AGWA Herbal Energy Liqueur
THE AD: This determination related to the website for the product AGWA, a 30% ABV herbal ‘energy’ liqueur made with coca leaves and stimulant herbs including guarana and ginseng.
ISSUES RAISED: The complaint raised provisions from both the AANA Code of Ethics and the ABAC.
Issues under the AANA Code of Ethics:
- Depiction of violence. The advertisement depicted violent criminal activity associated with drug use and drug dealing, including images of guns, bullets, knuckledusters, and drug-related paraphernalia such as razor blades.
- Standards on health and safety. Depictions of handguns, knuckledusters and drug paraphernalia in an alcohol advertisement should be considered contrary to prevailing community standards on health and safety.
Issues under ABAC:
- Approach to alcohol consumption. Website statements, such as ‘It’s a powerful jolt of energy that will get you drunk’ do not present a responsible approach to alcohol consumption.
- Promoting offensive behavior. Implication that AGWA contains cocaine; references to illicit drug use.
- Depiction of sexual success linked with AGWA, eg with statements such as ‘It’s a powerful jolt of energy that … may enhance your sexual stamina.’
OUTCOME: The advertiser was not a signatory to the ABAC scheme. In its December 2010 determination, ABAC Panel found the advertisement to breach ABAC provisions relating to the requirement for advertisements to present mature, balanced and responsible approaches to alcohol consumption, and to not encourage excessive consumption or promote offensive behaviour. The advertiser suspended the website and the Panel relied on statements from the advertiser expressing an intention to ensure any future advertisements are compliant with industry standards, and that the new AGWA website would be submitted to ABAC for comment before it went live.
In January 2011, the Advertising Standards Bureau informed the complainant that it would not consider the complaint because the advertiser had informed the Bureau that the advertisement had been withdrawn.

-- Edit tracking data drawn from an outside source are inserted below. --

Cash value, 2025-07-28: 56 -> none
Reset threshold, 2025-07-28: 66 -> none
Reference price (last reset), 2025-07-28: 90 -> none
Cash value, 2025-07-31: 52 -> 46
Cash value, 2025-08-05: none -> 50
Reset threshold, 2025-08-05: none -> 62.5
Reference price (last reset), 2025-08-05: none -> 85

The AGWA website reappeared during 2011. As at June 2012, a number of statements that link AGWA, cocaine and illegal activity remained on the website, which also linked to a YouTube video called ‘the Bolivian Job 2’, which depicts cocaine production and criminal activity. There is no evidence that the ABAC Panel or the Advertising Standards Bureau have acted in relation to the reappearance of the website.